Written By: Ben Cosgrove
No photographer spent more time with the Apollo 11 astronauts especially in the months leading up to the history-making, world-changing July 1969 moon landing than LIFE magazine’s Ralph Morse, who chronicled the crew’s public and private lives as rigorously as he’d done for earlier NASA missions. (Morse spent so much time with the Mercury 7, for example, that John Glenn dubbed him “the eighth astronaut.”)
Four and a half decades after Neil Armstrong and Buzz Aldrin became the first humans to set foot on the lunar surface (while Michael Collins orbited above), Morse spoke with LIFE.com about the Apollo 11 crew; their families; and the photographs in this gallery many of which were not published in LIFE that capture, at least in part, the mood and the look of that singular era.
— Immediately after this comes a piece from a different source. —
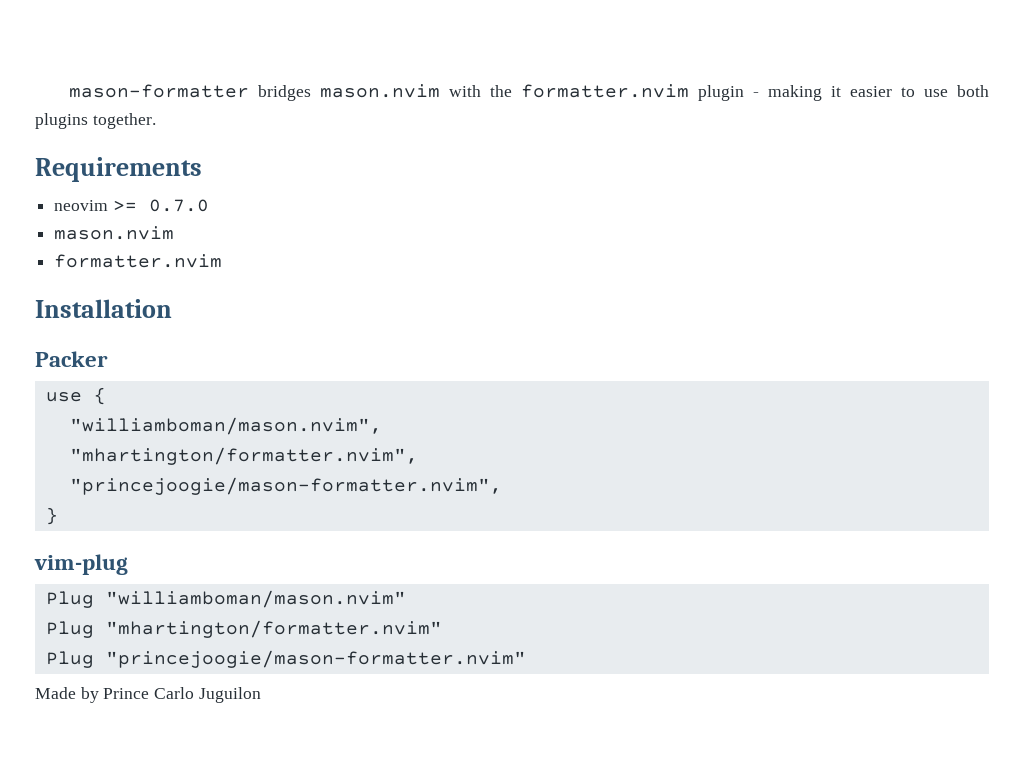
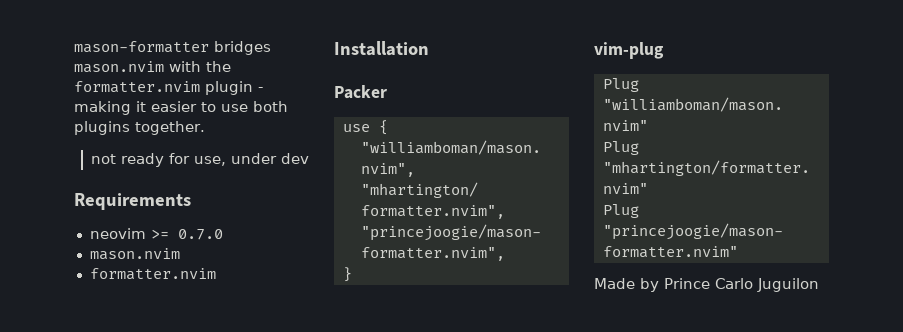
(156, 121) none -> [90,153,309,167] // not ready for use, under dev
“They all started out as pilots, of course,” Morse said of Lunar Module pilot Buzz Aldrin, Command Module pilot Michael Collins and mission commander Neil Armstrong, “and they decided that they wanted to do something better, something more exciting. They had the desire to look further. To go beyond.”
Morse stressed, though, that the moon landing was the result not of supermen or a few NASA geniuses, but a huge team of smart, imaginative people working incredibly hard, together, toward a single, improbable goal.
“People today tend to forget that the goal of going to the moon was set by President Kennedy less than ten years before [the Apollo 11 mission]. We had rocket technology at that point, of course, but really no technology to get up there, land and then get back. We had to dream it up, and then build it. In only a few years, NASA made a spacecraft that could do that. When you think of it, of how talented and dedicated all of those guys were . . . it’s just incredible.”
As for photographing the families of the men who would, ultimately, put all that technology to the test, Morse recalled that, for a photojournalist just doing his job, it wasn’t all that different, at its most elemental level, than other assignments he’d worked over his long, hugely varied career.
“Right away,” he said, laughing, “the kids got used to me being around. You know how kids are; they adapt to things so much better than adults do. After a while, spending so much time with them, it wasn’t awkward or forced having me there. I was the guy who was always there, and always had a camera.
“We were with them all the time,” Morse continued, using we to mean LIFE. “Everywhere they went, we went. There was no such thing as Neil, Mike and Buzz going anywhere, or doing something, where we weren’t there, too.”
Looking at pictures that he took almost a half-century ago and that he hadn’t seen in the decades since brought back vivid memories for Morse.
“The shot of Mike lying on the beach reading,” Morse noted of slide 16, “with a stack of paperbacks under his head, really sort of captures him. It made sense that he’d be the Command Module pilot, orbiting alone above the moon while Neil and Buzz were on the surface. Mike was an extremely capable guy, and yet he was also very comfortable when he was by himself.
“Mike had lots of interests. He painted, took care of the garden, was reading all the time. A perfectly engaging man, but also the sort of person who could spend time by himself, working, and be satisfied.”
The risks of the venture that Armstrong, Aldrin and Collins eagerly embarked upon are almost unfathomable now and went largely unspoken then. For instance, as Morse pointed out, “no one knew whether or not they’d come back from the moon mission unable to have kids. In other words, sterile.”
While there’s absolutely no doubt that the three crew members earned that so-often overused designation, “heroes,” for what they accomplished, and the manner in which they accomplished it, Morse stressed that it was, in fact, the down-to-earth attitude the astronauts brought to their task, and to their lives, that so impressed him.
“These were family guys,” Morse said. “Working men. You could pass them on the street and not give them a second glance. But they were remarkable, remarkable human beings. Their IQs, all of them, were damn high. They worked their tails off to make sure everything was checked and double-checked and triple-checked. They were flying to the moon, for chrissake! But they all led pretty normal lives, for people in such extraordinary circumstances. I was damn lucky to know them, and their families.”